How to Break Down a Script

In this segment learn how to discover the story and the characters of your next production.

Video Transcript

So, you've found a great story and you're excited about beginning production. One of the first important tasks before you now, is breaking down the script. As the master storyteller, you, the director, must know the script intimately in order to tell it beautifully and with impact. In this segment we'll show you how to discover the story and the characters so your next production will have your audience clamoring for more.

Producing a film or television program worthy of an audience's time requires more than just a great script. Somehow, the story that makes the script great must be lifted from the words on the page and transported through the auditory and visual senses where it can actively and effectively engage those who experience it. The person responsible for discovering and sharing this great story is the director.

In order to discover the story the director must first read the script. More than simply reading, however, he or she must possess the ability both to read well and to understand what is being read and then to be able to break it down into its various parts. You can develop this skill by reading a lot of scripts and analyzing them for what grabs your attention, what engages you, what works and what doesn't.

On the first time through, read the script just for fun. Everything is still new at this point, just as it will be for the audience. Notice when you find yourself smiling or crying or moving to the edge of your seat in suspense. What is taking place in the story that is causing you to react in this way? You'll want your audience to experience these same reactions at the same points in the story. These observations will guide you later when actual production begins.

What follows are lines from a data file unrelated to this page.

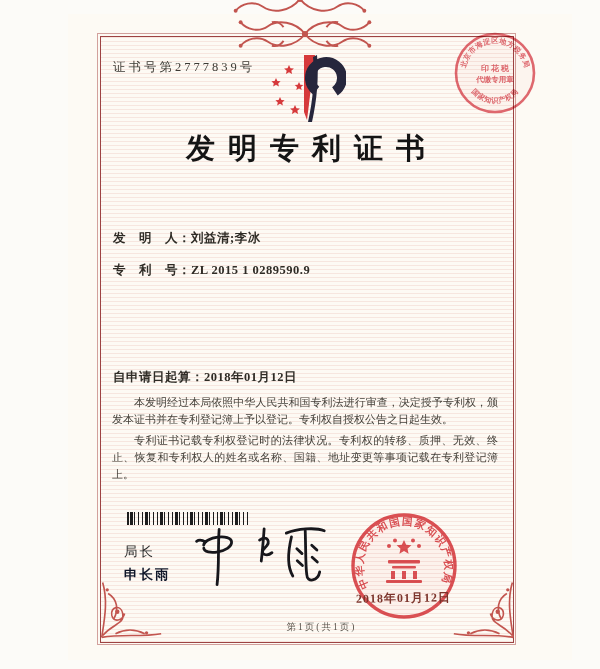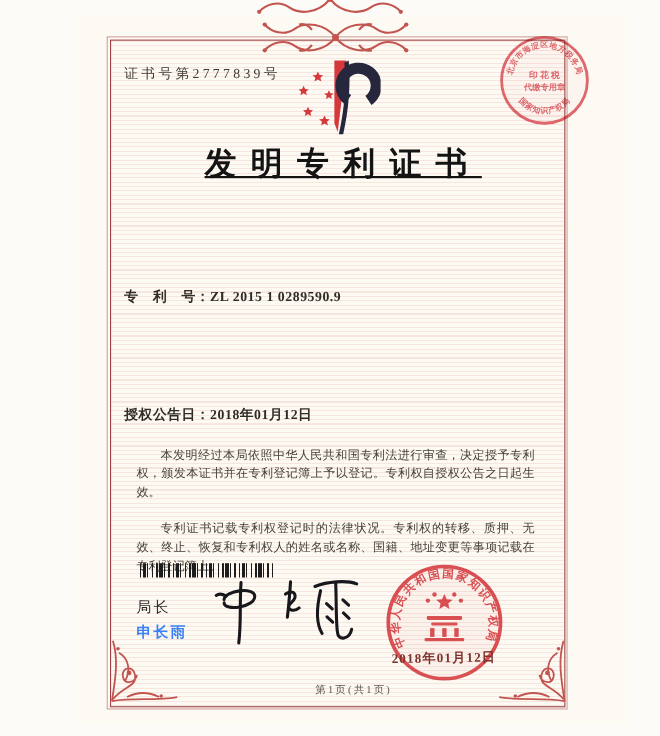--- a/index.html
+++ b/index.html
@@ -33,7 +33,7 @@
   .logo{position:absolute;left:268px;top:52px;z-index:3;}
   .title{
     position:absolute;left:97px;top:129px;width:417px;text-align:center;
-    font-size:29px;font-weight:bold;color:#141414;letter-spacing:13px;text-indent:13px;text-decoration:underline;
+    font-size:29px;font-weight:bold;color:#141414;letter-spacing:13px;text-indent:13px;
   }
   .row{position:absolute;left:113px;font-size:12.5px;color:#2f2c26;font-weight:600;letter-spacing:.5px;white-space:nowrap;}
   .row .lab{color:#2f2c26;}

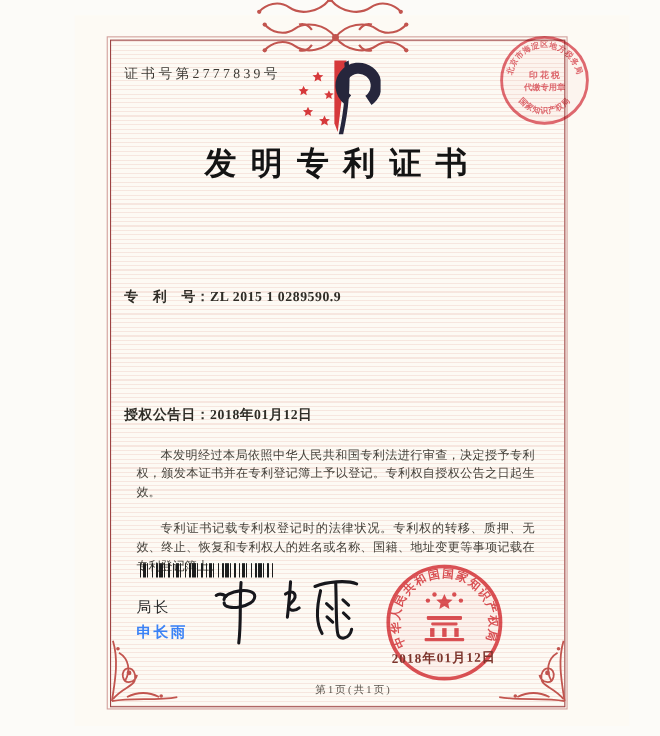--- a/index.html
+++ b/index.html
@@ -158,6 +158,9 @@
 
     <div class="title">发明专利证书</div>
 
+    <div class="row" style="top:230px">
+      <span class="lab">发　明　人：</span><span>刘益清;李冰</span>
+    </div>
     <div class="row" style="top:262px">
       <span class="lab">专　利　号：</span><span>ZL 2015 1 0289590.9</span>
     </div>

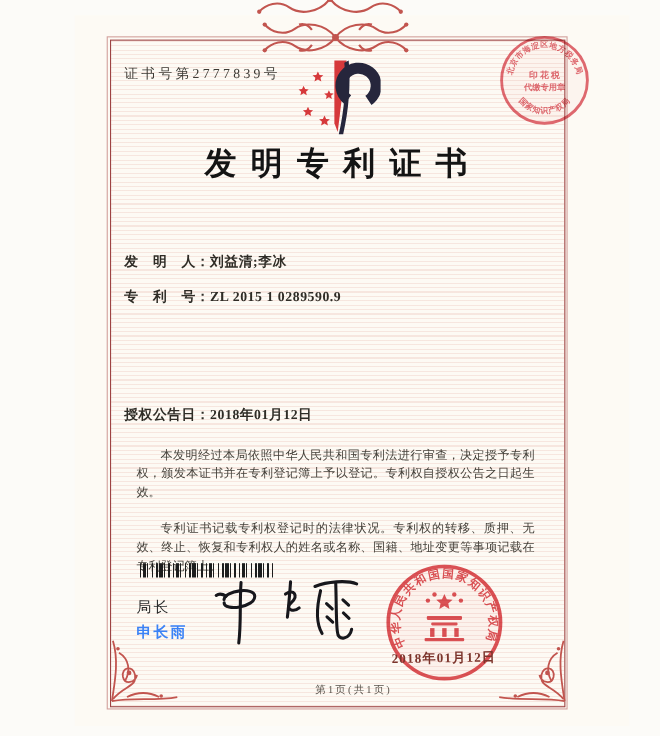--- a/index.html
+++ b/index.html
@@ -165,7 +165,7 @@
       <span class="lab">专　利　号：</span><span>ZL 2015 1 0289590.9</span>
     </div>
     <div class="row" style="top:369px">
-      <span class="lab">授权公告日：</span><span>2018年01月12日</span>
+      <span class="lab">自申请日起算：</span><span>2018年01月12日</span>
     </div>
 
     <div class="paras">

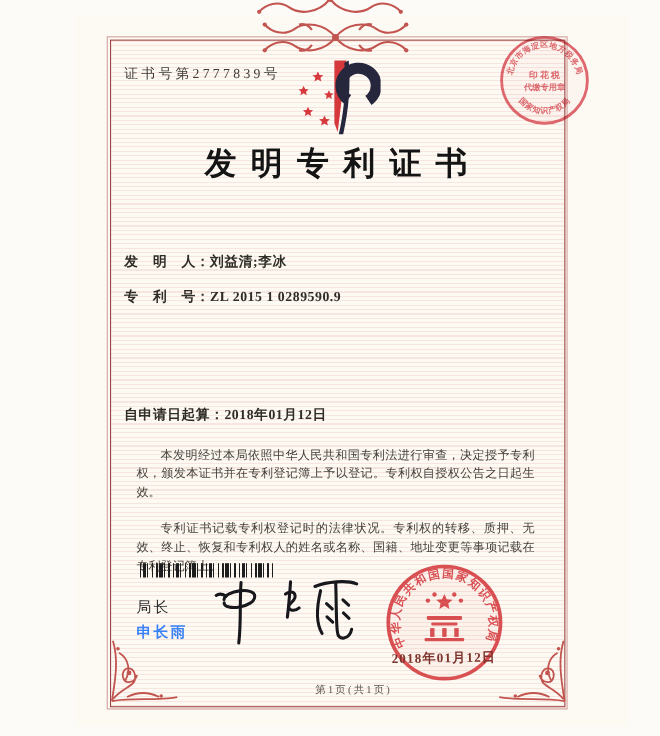--- a/index.html
+++ b/index.html
@@ -41,7 +41,7 @@
     position:absolute;left:108px;top:390px;width:394px;
     font-size:11px;line-height:17px;color:#45413a;text-align:justify;
   }
-  .paras p{margin:16px;text-indent:2em;}
+  .paras p{margin:4px;text-indent:2em;}
   .barcode{
     position:absolute;left:127px;top:512px;width:122px;height:13px;
     background:repeating-linear-gradient(90deg,

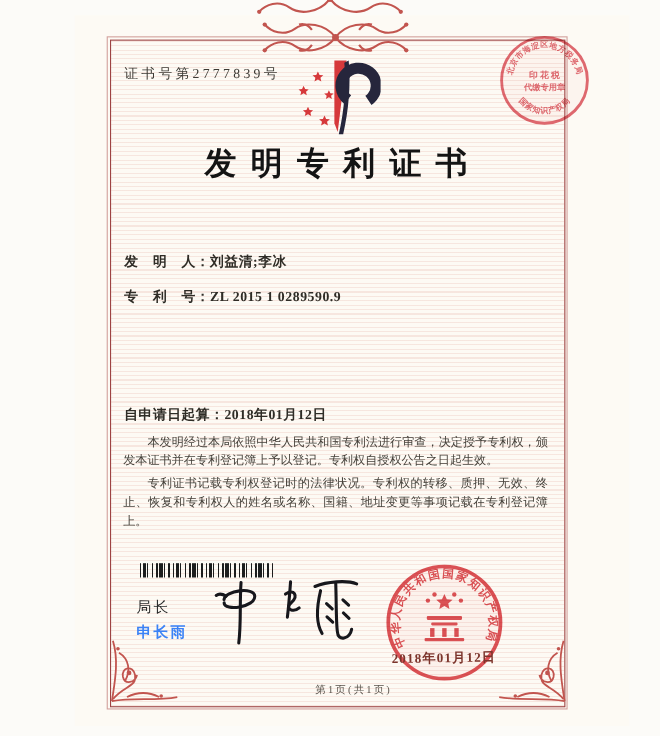--- a/index.html
+++ b/index.html
@@ -55,7 +55,7 @@
     font-family:"Liberation Sans","DejaVu Sans",sans-serif;letter-spacing:2px;
   }
   .official-name{
-    position:absolute;left:124px;top:566px;font-size:13.5px;font-weight:bold;color:#3b82f6;
+    position:absolute;left:124px;top:566px;font-size:13.5px;font-weight:bold;color:#0f172a;
     font-family:"Liberation Sans","DejaVu Sans",sans-serif;letter-spacing:2px;
   }
   .signature{position:absolute;left:192px;top:516px;transform:rotate(-2deg);z-index:4;}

After the first time through, read it again, and begin to break it down. Depending on whether your work is intended for the theater or television, your story may contain from three to six distinct parts; each with its own beginning and end. The first part will typically be an introduction to the main characters and the conflict that drives the story forward. Subsequent parts build on this conflict, perhaps introducing new characters and plot twists, keeping the audience engaged and guessing right up to the story's conclusion. The story will typically end with some sort of resolution. Is it revenge, restitution, justice - or lack of justice? What loose ends are tied up and what do they tell us about the characters? Did John set out to avenge injustices to a village full of indigenous people and learn something of his own prejudice in the process? Where is that likely to take him in the future? All of these are details that will engage the audience fully and leave them satisfied with their experience.

The first place to start is by summarizing the story in one sentence. In this case it may be:"John confronts his own prejudice while battling the prejudices of others." Second, jot down the emotional arc you experienced during your first read. In this case we found it to be suspense to fear to anger to determined survival. You will want to re-create this for your audience. Third, identify the "A" story - the basic plot. In our story, John returns to a village he had visited years before to find its men have been taken and sold into slavery. John tracks them down, does battle with the bad guys and against all odds brings the men back to their village where he is hailed as a hero. Fourth, identify any additional subplots - a "B" or "C" story such as John discovers that the head bad guy is an old army colleague who had attacked this particular village as revenge because of former injustices he himself had endured at the hands of John years earlier. Fifth, name each scene in a meaningful way that reminds you how it relates to the whole story. And lastly, read the script again and note how each plot point builds logically on the previous point and leads into the next. Everything should serve to move the story forward, building toward the great climax.

You've broken the story down and identified its structure; now you must discover the characters. Who are they and what makes them unique and interesting?
As you read through the script again pay close attention to the dialogue in order to derive insight into the characters by asking the following two questions: "What does the character say about themselves?" and, "What do others say about them?" Jot down the obvious answers, then go deeper and read between the lines. Ask yourself what you can discover about them by what they say and do.
Examine the stage directions within the script to discover what the writer says about the character. What does he or she have them do? How does the writer describe their physical appearance or emotional state?
With this information you will begin to form a picture about each character. How are they similar to or different from other characters? Do they have a line or two of dialogue that has iconic potential such as the well known, "Ah'll be back" or "Go ahead, make my day!" What short label can you give them to capture their essence? Are they ruthless, wild-eyed, big-hearted or sanctimonious?
Determine what each character looks like. How are they dressed - richly or poorly? What props or accessories will they wear or carry? If you, or a friend, have an artist's touch you can begin to sketch the characters as you imagine them to appear. Otherwise you can cut pictures and text from magazines and paste them to a piece of cardboard to begin to create each character and their world. Include depictions of clothing styles, appropriate lodgings and images of where they might live, such as cities or rural areas - being sure to account for the time period in which they live - anything that will help you paint a complete picture.
In reading the script strive to determine the character's needs. What does each character need from every other character? And what obstacles may be preventing them from fulfilling that need? Ideally, two character's needs will be in direct opposition to one another. If Bill needs to love, and be loved by, Mary, while Mary needs Bill to leave her alone, then we have conflict. Conflict drives the story and the more conflict you have in your scene the better the scene.

Audiences want to be entertained; to escape into another world more exciting than their own. Follow these tips to break down your script and you'll soon discover an engaging story, and rich, compelling characters that will help you create a moving experience that audiences will love.